Better experience in portrait mode.
Iklan - Geser ke atas untuk melanjutkan

Ratifikasi FCTC matikan perekonomian petani tembakau Indonesia

Ratifikasi FCTC matikan perekonomian petani tembakau Indonesia asap rokok. shutterstock

Merdeka.com - Organisasi sektor industri hasil tembakau (IHT) Indonesia khawatir semakin kuatnya desakan LSM anti-tembakau nasional dan asing agar Pemerintah Indonesia segera melakukan ratifikasi terhadap Framework Convention on Tobacco Control (FCTC). FCTC dinilai mematikan IHT yang menjadi tumpuan penghidupan bagi lebih dari 6 juta masyarakat Indonesia dan merupakan penyumbang pajak ketiga terbesar negara, sebesar Rp 173,9 triliun di 2015.

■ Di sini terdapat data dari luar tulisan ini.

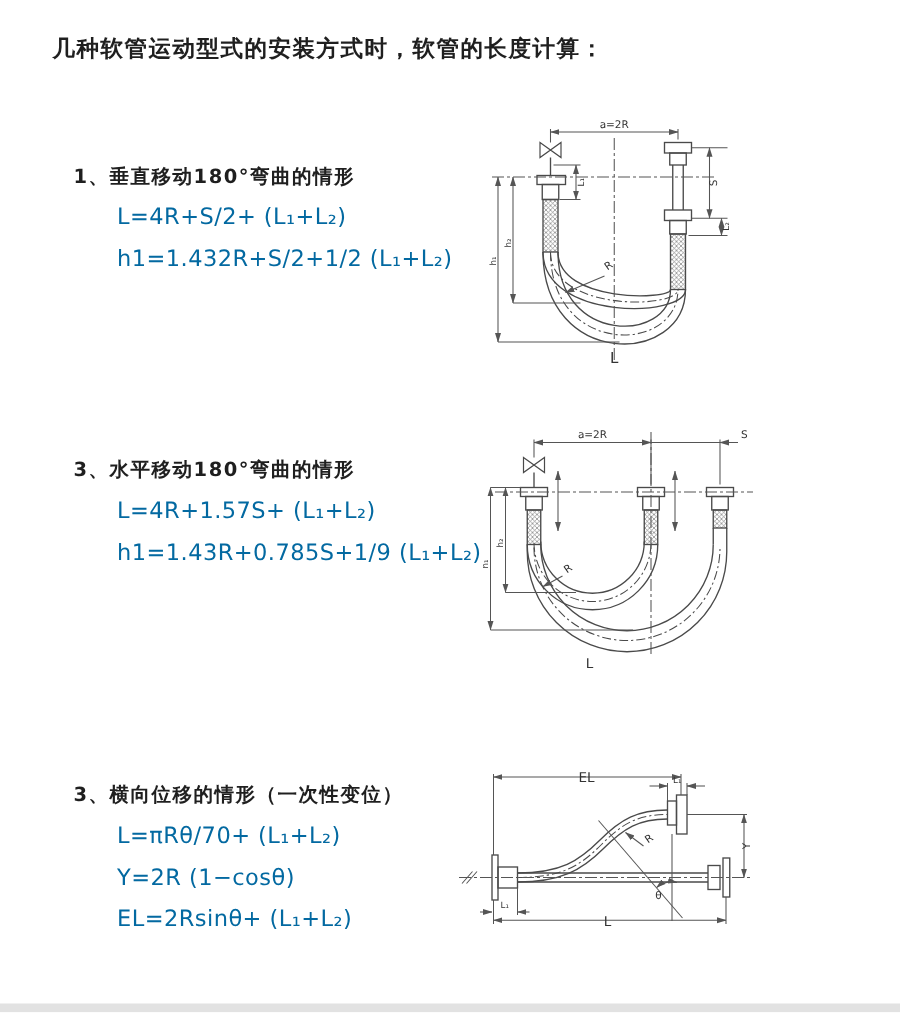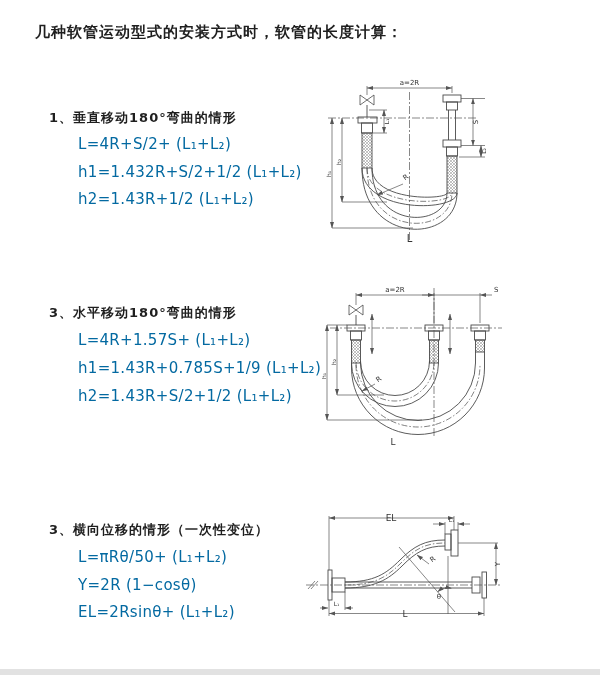"h2=1.43R+1/2 (L₁+L₂)" div.formula { html: <div>h2=1.43R+1/2 (L₁+L₂)</div> -> none }
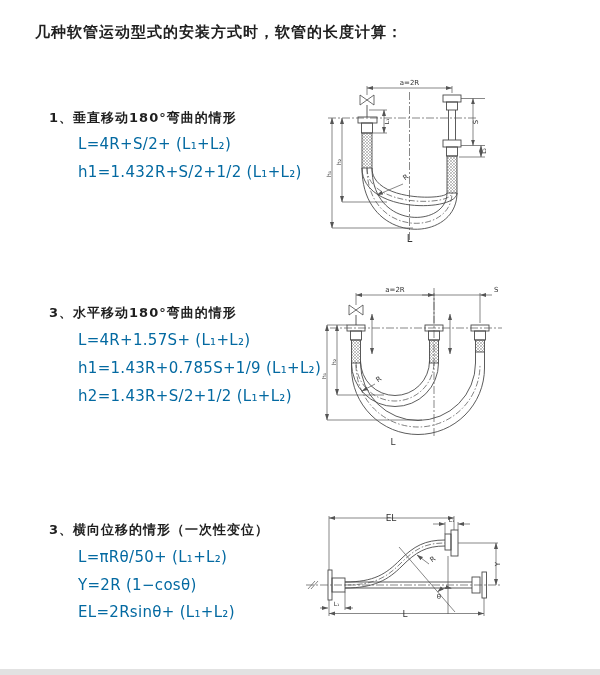"h2=1.43R+S/2+1/2 (L₁+L₂)" div.formula { html: <div>h2=1.43R+S/2+1/2 (L₁+L₂)</div> -> none }
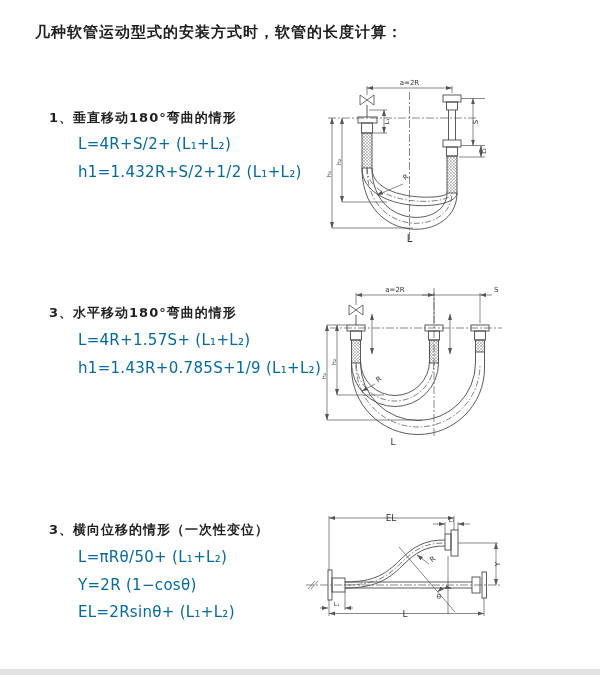"L=πRθ/50+ (L₁+L₂)" div.formula { text: πRθ/50+ -> πRθ/70+ }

"Salah satu pedoman dalam FCTC melarang penggunaan bahan tambahan dalam rokok, termasuk cengkeh, sedangkan 95 persen rokok di Indonesia merupakan rokok kretek yang menggunakan cengkeh. FCTC akan mematikan rokok kretek yang merupakan produk asli Indonesia, kami berharap dan meminta Pemerintah tetap berkomitmen melindungi IHT nasional secara keseluruhan, yang mencakup petani, pekerja, dan pelaku industri," ujar Ketua Umum Paguyuban Mitra Produksi Sigaret Indonesia (MPSI) Djoko Wahyudi di Jakarta, Kamis (26/5).

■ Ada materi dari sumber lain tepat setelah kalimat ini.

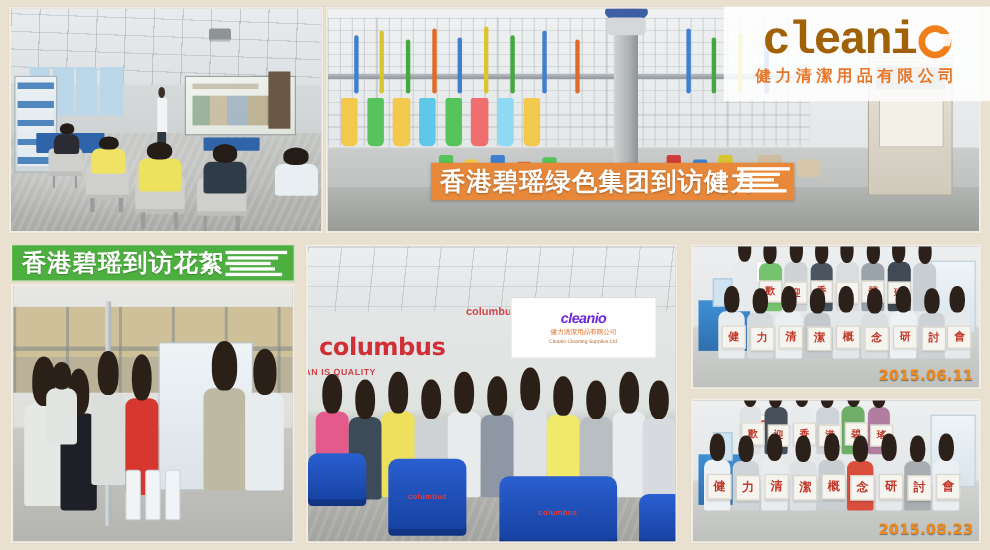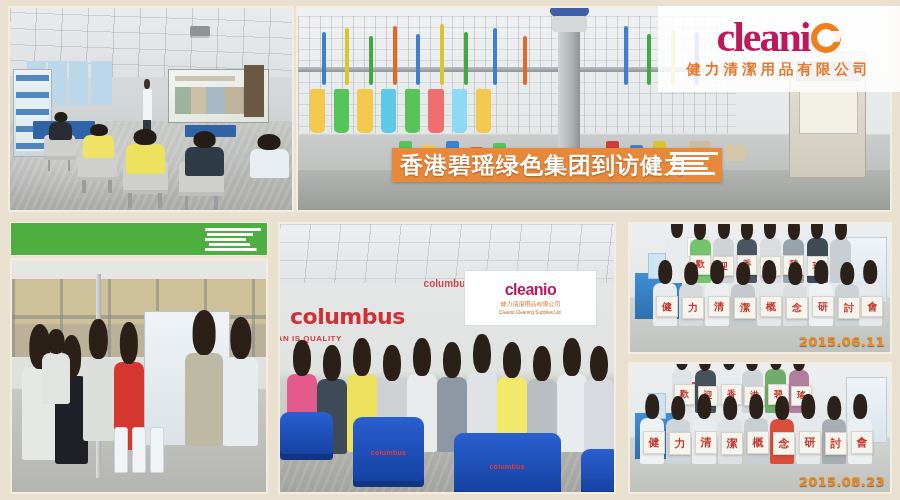"cleani" .logo-word { color: #be185d -> #a16207; font-family: Liberation Serif, serif -> Liberation Mono, monospace }
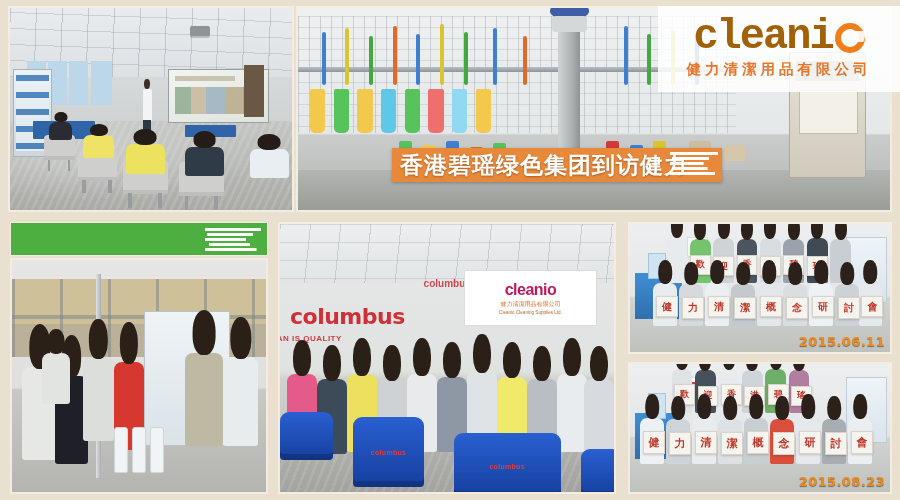"香港碧瑶到访花絮" span.gb-text { html: none -> <span>香港碧瑶到访花絮</span> }
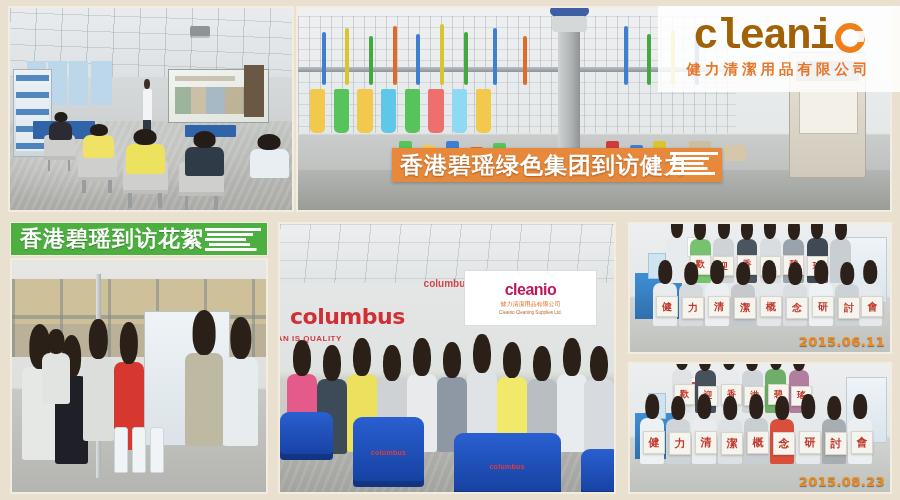"cleanio" .cleanio-sign .cs-main { color: #be185d -> #6d28d9; font-size: 16px -> 13px; font-style: none -> italic }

Sementara itu, Ketua Umum Asosiasi Petani Tembakau Indonesia (APTI), Soeseno menyatakan, beberapa ketentuan eksesif lainnya yang diatur dalam pedoman FCTC dan selalu didorong untuk diterapkan oleh negara-negara anggotanya adalah penerapan kemasan polos rokok, larangan menampilkan produk rokok di tempat-tempat penjualan, larangan total kegiatan iklan, promosi, dan sponsor rokok, pembatasan lahan dan pengalihan tanaman tembakau, serta larangan berinteraksi antara Pemerintah dan pemangku kepentingan industri tembakau.

"Jika Indonesia meratifikasi FCTC dan kami harus beralih tanam dari tembakau, kesejahteraan sekitar 2 juta petani dan pekerja tembakau di seluruh Indonesia terancam. Hingga saat ini, tidak ada komoditas lain yang keuntungannya dapat melebihi tembakau dan umumnya hanya tembakau yang dapat tumbuh di tanah yang kering semasa musim kemarau," kata Soeseno.

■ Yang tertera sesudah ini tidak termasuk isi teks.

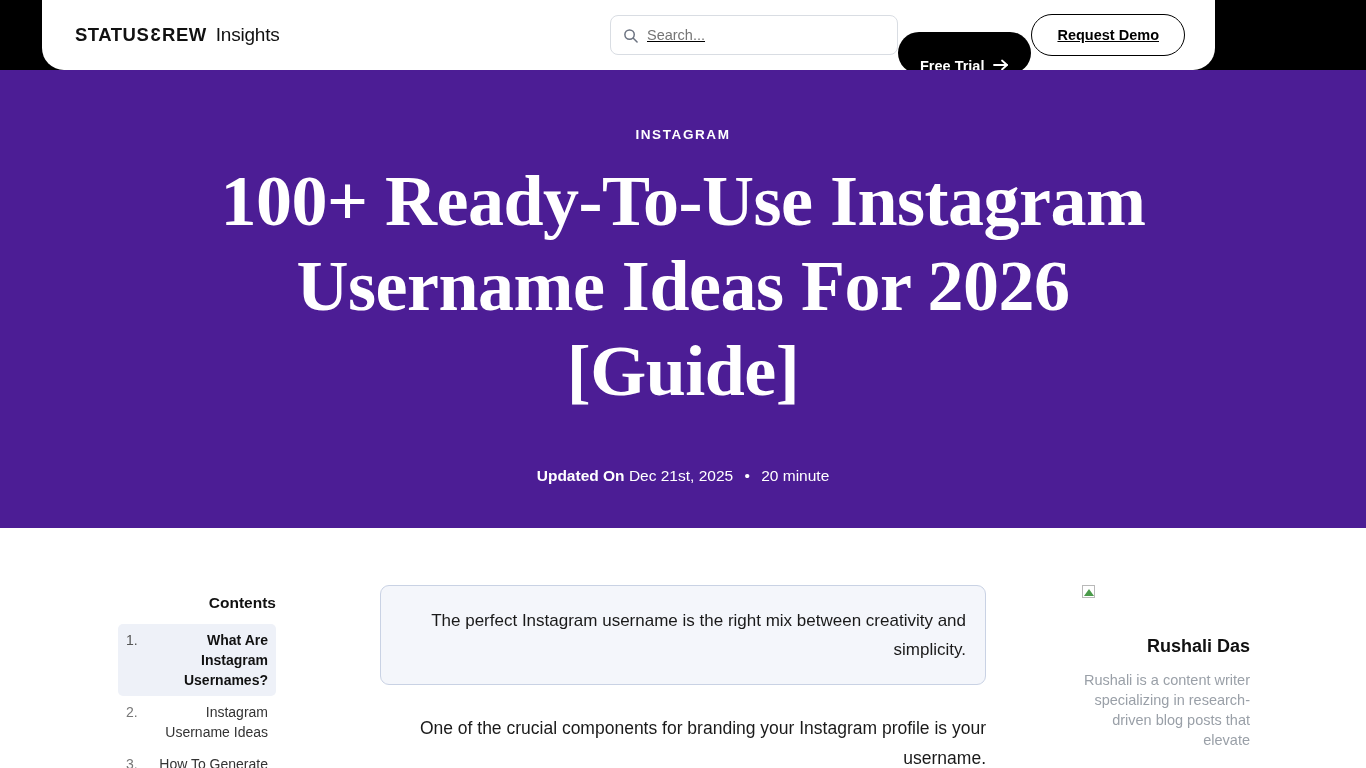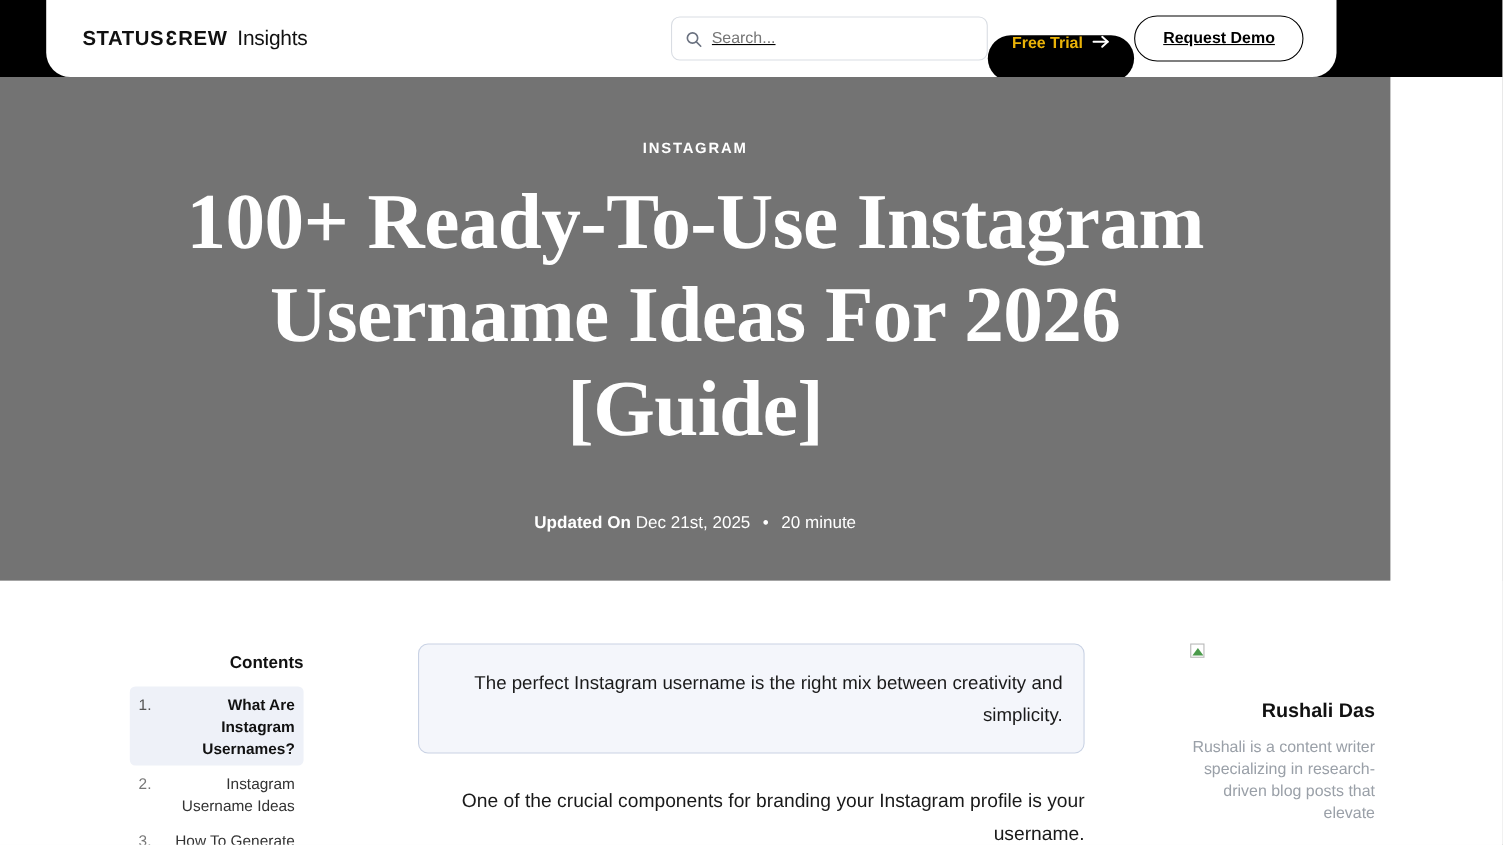"Free Trial" .btn-free { align-items: flex-start -> flex-end; color: #eab308 -> #ffffff }
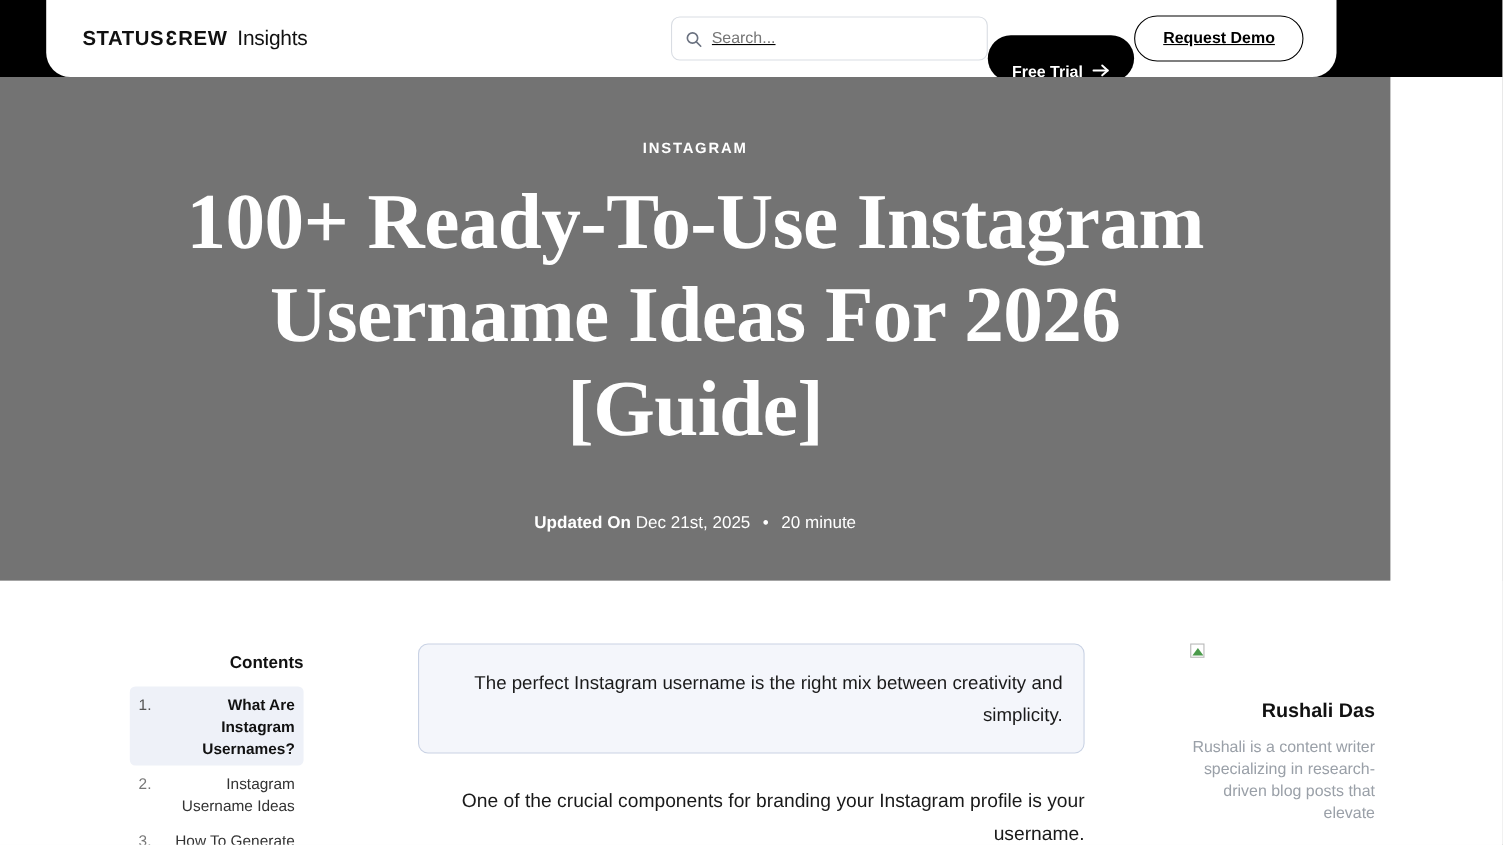"INSTAGRAM" .hero { background: #737373 -> #4c1d95; width: 1264px -> 1366px }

Soeseno menilai, FCTC merupakan agenda asing untuk mematikan pertanian dan industri tembakau nasional. Hal ini tergambar jelas dari kucuran dana jutaan Dolar dari Bloomberg untuk LSM-LSM anti rokok di Indonesia.

"Semestinya, para LSM anti rokok tersebut harus cukup kritis mempertanyakan motivasi organisasi asing yang mengucurkan dana jutaan Dolar untuk menghancurkan mata pencaharian jutaan masyarakat Indonesia," tegas dia.

Perlu menjadi catatan penting bahwa negara-negara besar seperti Amerika, Swiss, Moroko, dan Argentina tidak meratifikasi FCTC, melainkan menerapkan peraturan negara masing-masing untuk mengatur industri hasil tembakaunya.

Indonesia telah memiliki pengaturan pengendalian tembakaunya sendiri yaitu Peraturan Pemerintah Nomor 109 tahun 2012 Tentang Pengamanan Bahan yang Mengandung Zat Adiktif Berupa Produk Tembakau bagi Kesehatan (PP 109/2012) yang telah mencakup pasal-pasal terkait perlindungan kesehatan masyarakat sekaligus perlindungan anak dari rokok. Bahkan, beberapa ketentuan dalam PP 109/2012 sudah lebih ketat dibandingkan dengan FCTC.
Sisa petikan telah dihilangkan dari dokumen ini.